**What is needed:** Transcribe all of the entries below exactly. Leave out the pictures.

Excerpts from a dataset
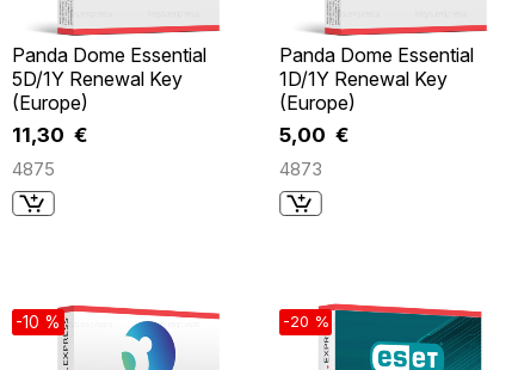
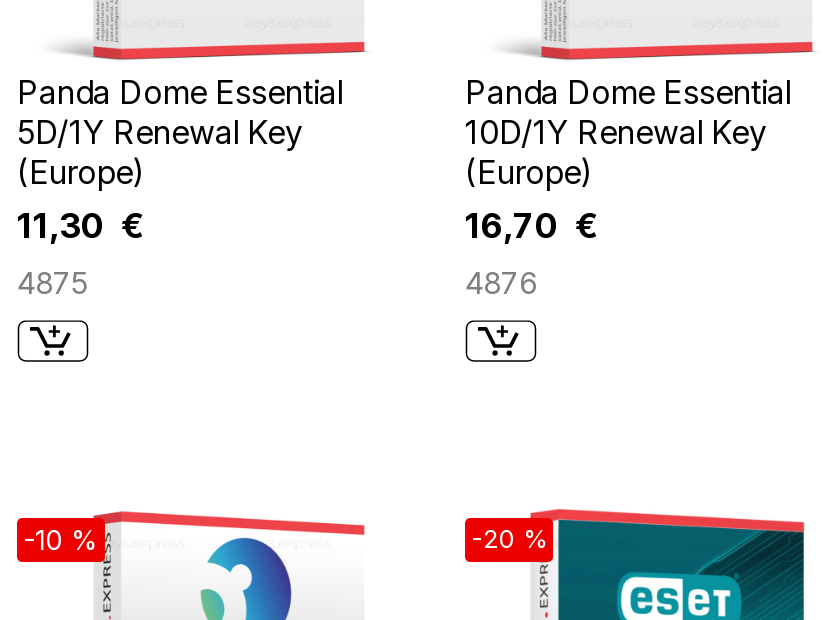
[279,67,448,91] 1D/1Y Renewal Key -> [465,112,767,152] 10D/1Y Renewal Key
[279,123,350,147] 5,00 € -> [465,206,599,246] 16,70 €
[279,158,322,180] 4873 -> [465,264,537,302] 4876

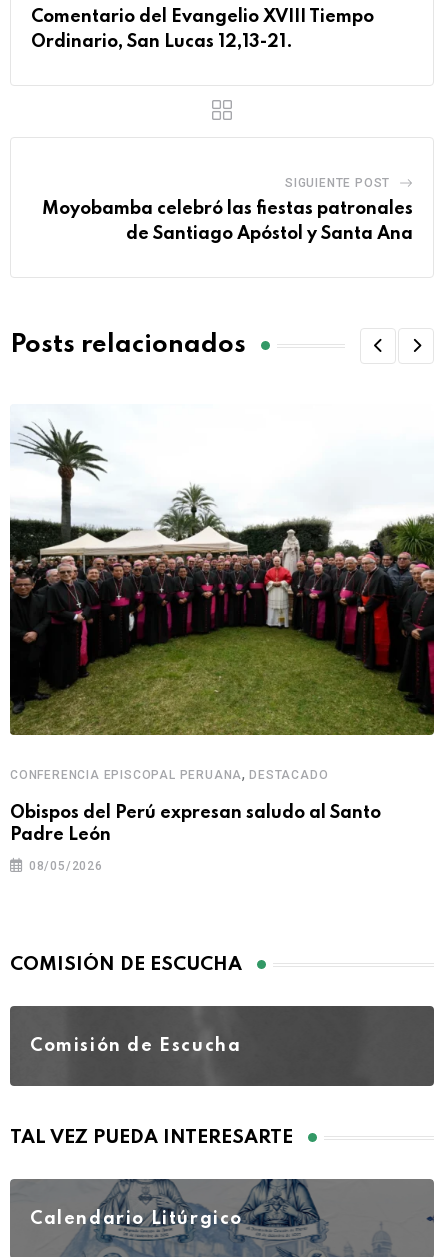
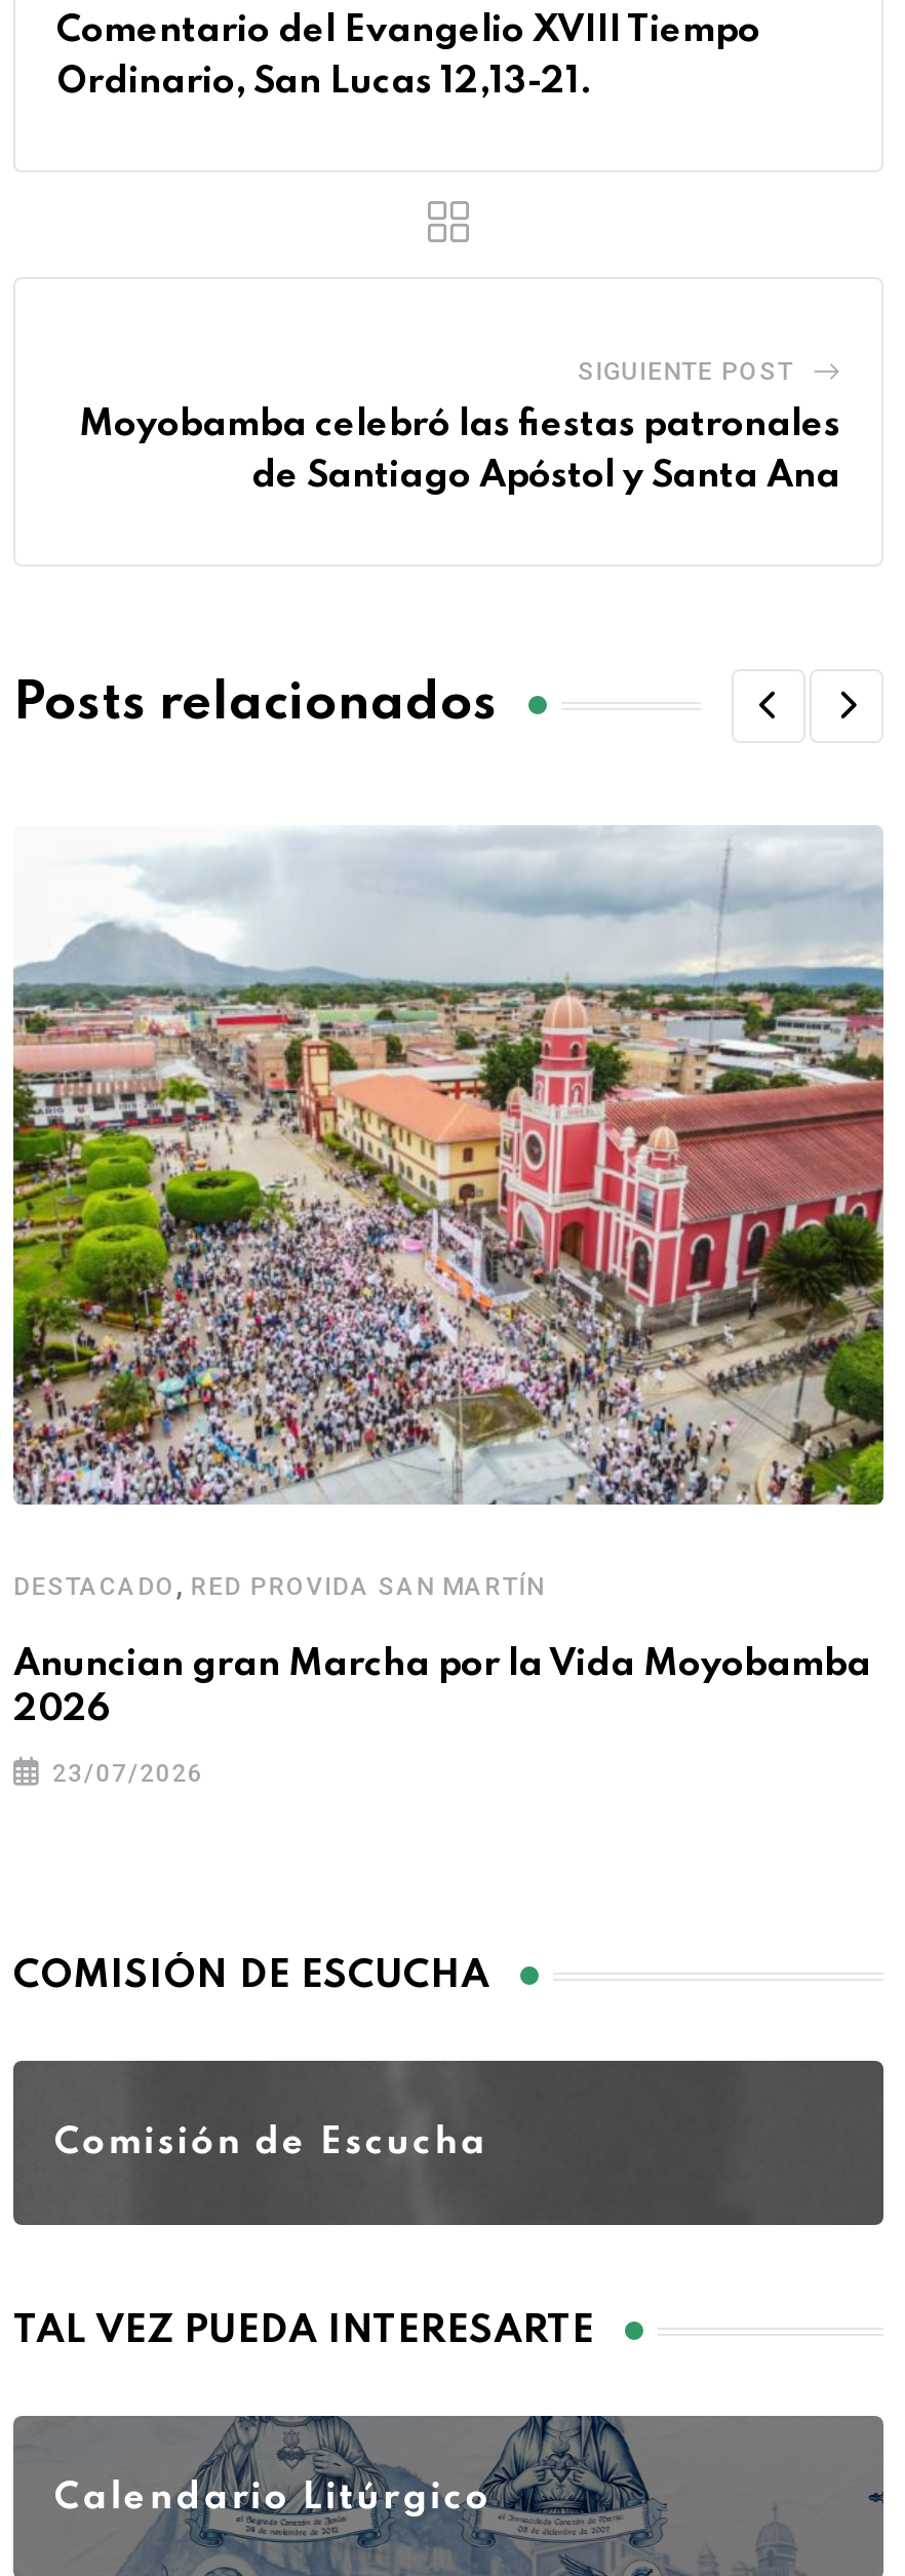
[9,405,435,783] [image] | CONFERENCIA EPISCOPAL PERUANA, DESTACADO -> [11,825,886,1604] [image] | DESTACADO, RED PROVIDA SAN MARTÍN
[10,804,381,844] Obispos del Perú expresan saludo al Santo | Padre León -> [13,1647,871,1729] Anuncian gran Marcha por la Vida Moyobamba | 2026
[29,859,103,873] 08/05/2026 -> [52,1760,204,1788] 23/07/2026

**Answer:**
[279,67,448,91] 1D/1Y Renewal Key -> [465,112,767,152] 10D/1Y Renewal Key
[279,123,350,147] 5,00 € -> [465,206,599,246] 16,70 €
[279,158,322,180] 4873 -> [465,264,537,302] 4876

[9,405,435,783] [image] | CONFERENCIA EPISCOPAL PERUANA, DESTACADO -> [11,825,886,1604] [image] | DESTACADO, RED PROVIDA SAN MARTÍN
[10,804,381,844] Obispos del Perú expresan saludo al Santo | Padre León -> [13,1647,871,1729] Anuncian gran Marcha por la Vida Moyobamba | 2026
[29,859,103,873] 08/05/2026 -> [52,1760,204,1788] 23/07/2026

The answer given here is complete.